Football stadium in Portadown, Northern Ireland

Shamrock Park is a football stadium in Portadown, County Armagh, Northern Ireland. It is the home ground of Portadown F.C. Shamrock Park was previously used for stock-car racing, but this has since been discontinued. The stadium is classed as an all-seater stadium but has only two seated stands around the pitch totaling 2,770 seats, with one side containing a training pitch and the other having an older seated stand which is no longer in use. When grant aid is available, the older stand will be demolished and replaced with a brand new seated stand.

==Ground redevelopment==
A £1.8-million 1,840-seater stand was built at the unreserved end of the ground, replacing the "shed" and opened in late 2008. It was named "The MET Steel Stand" after Portadown's long-serving sponsors. At the same time, the pitch was moved closer to the Chalet end of the stadium allowing supporters from every angle to have a better view of the football. In early February 2009 the old floodlights were replaced with new 800 lux floodlights at each corner of the pitch.

==International matches==
Due to the extensive redevelopment of the stadium, the Irish Football Association has recognised that Shamrock Park is a venue that can be used for under-age Northern Ireland matches. Shamrock Park was chosen for the under-21 friendly between Northern Ireland and Ukraine on 31 March 2009.

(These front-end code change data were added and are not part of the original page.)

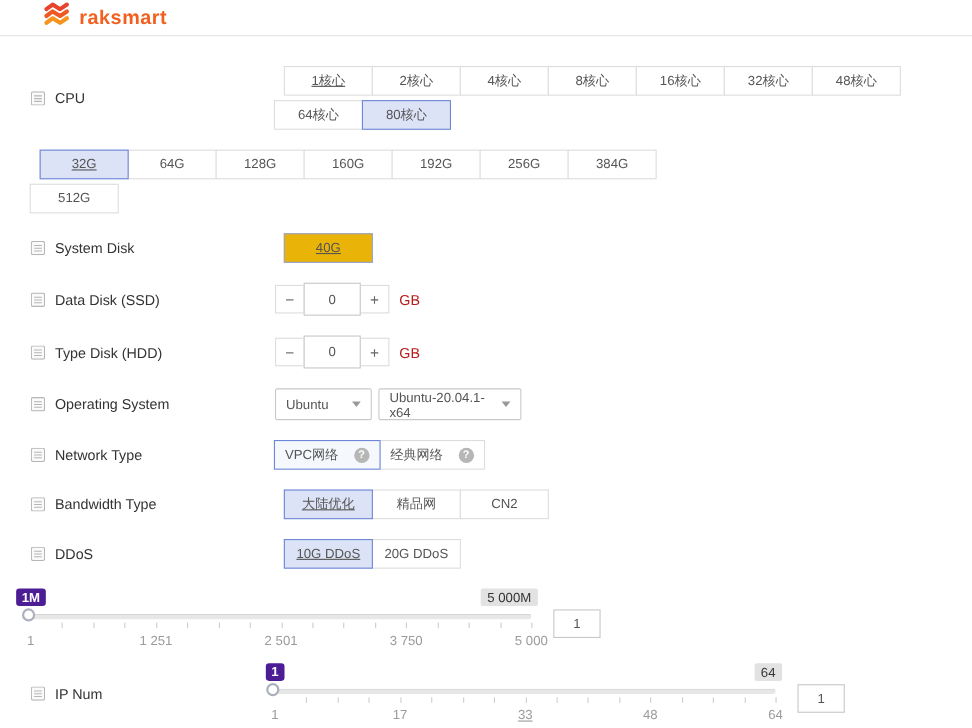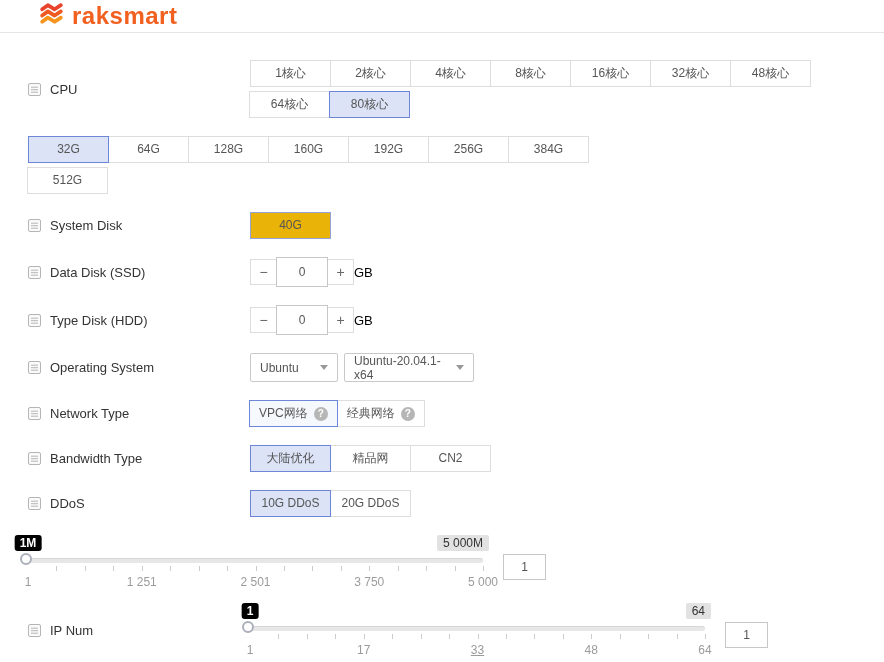--- a/index.html
+++ b/index.html
@@ -3,69 +3,69 @@
 <meta charset="utf-8">
 <style>
   * { box-sizing: border-box; margin: 0; padding: 0; }
   html,body { width: 884px; height: 662px; background:#fff; overflow:hidden;
     font-family: "Liberation Sans", sans-serif; color:#333; }
 
   
   .header { height:33px; display:flex; align-items:center; padding-left:38px;
     border-bottom:1px solid #e4e4e4; }
   .brand { display:flex; align-items:center; gap:7px; cursor:pointer; }
-  .brand-text { font-size:24px; font-weight:bold; color:#f2601f; letter-spacing:.5px; }
+  .brand-text { font-size:18px; font-weight:bold; color:#f2601f; letter-spacing:.5px; }
 
   
   .main { padding:27px 28px 0 28px; }
   .row { display:flex; align-items:center; margin-bottom:18px; }
   .row-label { width:222px; display:flex; align-items:center; gap:9px;
     height:27px; font-size:13px; color:#333; flex-shrink:0; }
   .row-label .ric { display:flex; align-items:center; }
 
   
   .opt-group { display:flex; flex-wrap:wrap; row-gap:4px; width:577px; }
   .opt { width:81px; height:27px; line-height:25px; text-align:center;
     border:1px solid #ddd; background:#fff; font-size:12px; color:#555;
     margin-left:-1px; cursor:pointer; position:relative; }
-  .opt-group .opt:first-child { margin-left:0; }
+  .opt-group .opt:first-child { margin-left:8px;text-decoration:underline; }
   .opt.sel { border-color:#6e86d8; background:#dce3f6; z-index:1; }
   .muted .opt.sel { border-color:#93a3d8; background:#eab308; }
 
   
   .net-group { display:flex; }
-  .opt-net { width:auto; padding:0 9px; display:flex; align-items:center; gap:6px; }
+  .opt-net { width:auto; padding:0 9px; display:flex; align-items:center; gap:14px; }
   .opt-net.sel-light { border-color:#6e86d8; background:#f5f8fd; z-index:1; }
   .help { width:14px; height:14px; border-radius:50%; background:#b6b6b6; color:#fff;
     font-size:10px; font-weight:bold; line-height:14px; text-align:center;
     display:inline-block; cursor:pointer; }
 
   
   .stepper { display:flex; align-items:center; }
   .step-btn { width:27px; height:26px; border:1px solid #ddd; background:#fff;
     font-size:14px; color:#666; line-height:24px; text-align:center; cursor:pointer; }
   .step-input { width:52px; height:30px; border:1px solid #c7c7c7; background:#fff;
     text-align:center; font-size:12px; color:#555; margin:0 -1px; position:relative;
     z-index:1; outline:none; }
-  .unit { margin-left:0; font-size:13px; color:#000000; }
+  .unit { margin-left:9px; font-size:13px; color:#b91c1c; }
 
   
   .select { height:29px; border:1px solid #c9c9c9; border-radius:2px; background:#fff;
     display:flex; align-items:center; padding:0 9px; font-size:12px; color:#555;
     cursor:pointer; }
   .select-sm { width:88px; margin-right:6px; }
   .select-lg { width:130px; }
   .caret { width:0; height:0; border-left:4px solid transparent;
     border-right:4px solid transparent; border-top:5px solid #999; margin-left:auto; }
 
   
   .slider-block { width:455px; position:relative; }
   .badge-row { position:relative; height:17px; }
   .badge-cur { position:absolute; left:0; transform:translateX(-50%); top:0;
-    background:#000000; color:#fff; font-size:12px; font-weight:bold;
+    background:#4c1d95; color:#fff; font-size:12px; font-weight:bold;
     padding:1px 5px; border-radius:3px; white-space:nowrap; }
   .badge-max { position:absolute; right:-6px; top:0; background:#e2e2e2; color:#333;
     font-size:12px; padding:1px 6px; border-radius:2px; white-space:nowrap; }
   .rail { margin-top:6px; height:5px; background:#e7e7e7; border-top:1px solid #d6d6d6;
     border-radius:3px; position:relative; cursor:pointer; }
   .handle { position:absolute; left:-8px; top:-6px; width:12px; height:12px;
     background:#fff; border:2px solid #abb0bc; border-radius:50%; cursor:grab; }
   .tickmarks { position:relative; height:6px; margin-top:3px; }
   .tickmarks span { position:absolute; top:0; width:1px; height:5px; background:#ccc; }
   .tlabels { position:relative; height:14px; margin-top:3px; }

On 24 November 2009 Shamrock Park staged its second international fixture, an under-23 match between Northern Ireland and Wales in the International Challenge Trophy.

In April 2014 the Sweden women's national football team beat Northern Ireland 4-0 at Shamrock Park. Swedish team manager Marika Domanski-Lyfors ridiculed the sloping pitch and inadequate facilities, saying they were wholly unfit for international matches and like a return to the 1980s.